What you will do — Copy out the full data exactly as given; pictures should not be included.

Records from a dataset:
◇ ◇ ◇

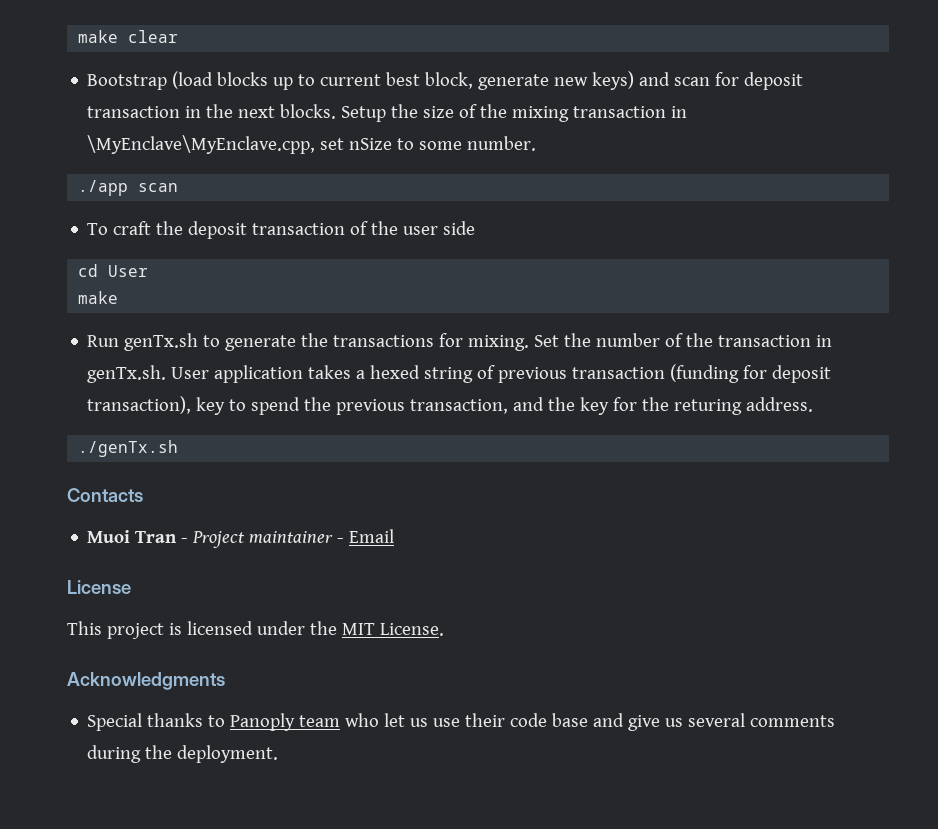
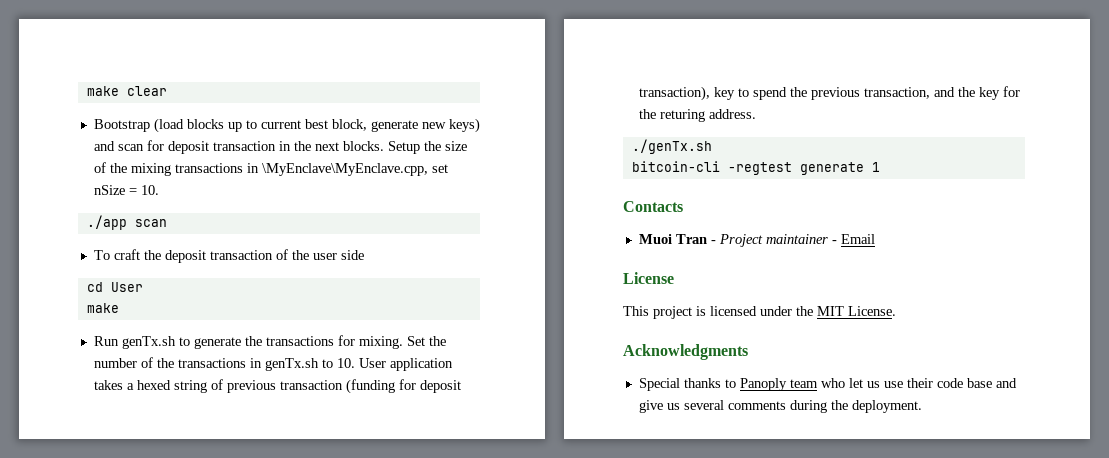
- Setup the size of the mixing transaction in \MyEnclave\MyEnclave.cpp, set nSize to some number.
+ Setup the size of the mixing transactions in \MyEnclave\MyEnclave.cpp, set nSize = 10.
- Set the number of the transaction in genTx.sh. User application takes a hexed string of previous transaction (funding for deposit transaction), key to spend the previous transaction, and the key for the returing address.
+ Set the number of the transactions in genTx.sh to 10. User application takes a hexed string of previous transaction (funding for deposit transaction), key to spend the previous transaction, and the key for the returing address.
+ bitcoin-cli -regtest generate 1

◇ ◇ ◇

Reply —
- Setup the size of the mixing transaction in \MyEnclave\MyEnclave.cpp, set nSize to some number.
+ Setup the size of the mixing transactions in \MyEnclave\MyEnclave.cpp, set nSize = 10.
- Set the number of the transaction in genTx.sh. User application takes a hexed string of previous transaction (funding for deposit transaction), key to spend the previous transaction, and the key for the returing address.
+ Set the number of the transactions in genTx.sh to 10. User application takes a hexed string of previous transaction (funding for deposit transaction), key to spend the previous transaction, and the key for the returing address.
+ bitcoin-cli -regtest generate 1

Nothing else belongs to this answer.